== Input records ==

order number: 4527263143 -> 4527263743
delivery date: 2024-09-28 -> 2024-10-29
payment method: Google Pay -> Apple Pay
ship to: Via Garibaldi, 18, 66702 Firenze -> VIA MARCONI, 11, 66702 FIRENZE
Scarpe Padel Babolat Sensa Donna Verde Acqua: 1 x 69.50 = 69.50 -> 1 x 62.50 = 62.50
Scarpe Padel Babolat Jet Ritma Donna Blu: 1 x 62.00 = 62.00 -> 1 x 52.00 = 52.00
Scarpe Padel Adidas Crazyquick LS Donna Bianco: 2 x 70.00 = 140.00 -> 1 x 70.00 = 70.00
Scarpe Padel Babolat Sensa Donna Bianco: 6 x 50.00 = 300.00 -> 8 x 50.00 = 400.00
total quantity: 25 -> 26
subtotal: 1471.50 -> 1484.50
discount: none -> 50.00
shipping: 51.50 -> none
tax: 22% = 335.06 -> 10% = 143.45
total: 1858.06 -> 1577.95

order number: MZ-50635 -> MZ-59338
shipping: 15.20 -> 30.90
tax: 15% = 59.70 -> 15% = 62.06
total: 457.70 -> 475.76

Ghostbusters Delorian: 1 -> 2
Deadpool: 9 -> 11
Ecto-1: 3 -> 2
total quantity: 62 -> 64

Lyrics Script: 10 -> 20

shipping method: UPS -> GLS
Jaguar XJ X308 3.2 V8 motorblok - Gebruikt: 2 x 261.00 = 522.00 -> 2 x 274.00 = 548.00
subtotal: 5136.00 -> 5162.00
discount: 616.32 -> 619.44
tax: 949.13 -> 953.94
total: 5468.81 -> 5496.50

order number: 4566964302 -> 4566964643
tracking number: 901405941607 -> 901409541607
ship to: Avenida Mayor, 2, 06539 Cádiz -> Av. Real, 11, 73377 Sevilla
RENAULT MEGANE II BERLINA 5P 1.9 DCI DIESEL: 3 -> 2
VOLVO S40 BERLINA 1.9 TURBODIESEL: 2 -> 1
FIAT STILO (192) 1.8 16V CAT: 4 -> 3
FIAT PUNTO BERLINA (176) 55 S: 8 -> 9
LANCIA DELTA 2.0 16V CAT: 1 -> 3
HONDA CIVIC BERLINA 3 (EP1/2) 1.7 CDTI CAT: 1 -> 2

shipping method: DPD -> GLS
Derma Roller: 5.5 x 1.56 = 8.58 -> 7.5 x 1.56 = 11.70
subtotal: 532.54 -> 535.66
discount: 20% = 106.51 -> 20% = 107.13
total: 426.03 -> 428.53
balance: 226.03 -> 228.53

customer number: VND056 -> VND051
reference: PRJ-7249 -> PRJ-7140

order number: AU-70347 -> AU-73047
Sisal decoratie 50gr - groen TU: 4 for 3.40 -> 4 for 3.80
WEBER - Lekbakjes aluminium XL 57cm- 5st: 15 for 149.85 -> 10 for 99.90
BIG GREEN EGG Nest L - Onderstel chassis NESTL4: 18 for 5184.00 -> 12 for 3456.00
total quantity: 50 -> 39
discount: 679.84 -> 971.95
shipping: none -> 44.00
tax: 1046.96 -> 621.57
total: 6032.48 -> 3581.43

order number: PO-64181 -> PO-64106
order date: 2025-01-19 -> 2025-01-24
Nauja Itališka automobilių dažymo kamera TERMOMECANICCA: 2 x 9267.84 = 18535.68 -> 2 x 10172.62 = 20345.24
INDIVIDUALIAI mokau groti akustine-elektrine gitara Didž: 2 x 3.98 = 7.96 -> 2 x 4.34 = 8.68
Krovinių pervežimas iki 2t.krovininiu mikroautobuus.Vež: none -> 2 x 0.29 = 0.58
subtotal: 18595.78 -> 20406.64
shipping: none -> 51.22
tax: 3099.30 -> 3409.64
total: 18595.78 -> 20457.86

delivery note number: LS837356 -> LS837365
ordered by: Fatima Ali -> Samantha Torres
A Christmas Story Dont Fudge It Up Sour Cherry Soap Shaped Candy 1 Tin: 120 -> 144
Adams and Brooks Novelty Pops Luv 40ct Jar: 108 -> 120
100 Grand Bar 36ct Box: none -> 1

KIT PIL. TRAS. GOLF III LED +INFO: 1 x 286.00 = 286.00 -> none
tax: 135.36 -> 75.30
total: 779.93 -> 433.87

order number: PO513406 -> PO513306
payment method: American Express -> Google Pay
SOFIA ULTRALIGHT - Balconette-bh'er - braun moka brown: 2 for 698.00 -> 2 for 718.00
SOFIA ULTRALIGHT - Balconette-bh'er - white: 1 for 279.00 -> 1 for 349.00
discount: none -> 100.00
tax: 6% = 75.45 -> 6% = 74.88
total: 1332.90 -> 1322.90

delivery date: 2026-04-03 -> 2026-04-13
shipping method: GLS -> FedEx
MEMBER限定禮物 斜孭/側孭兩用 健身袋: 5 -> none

===

_Exercise details:_
Lines in the listing above that hold the string "method" need counting. Please reply with the total only.

_Exercise response:_
5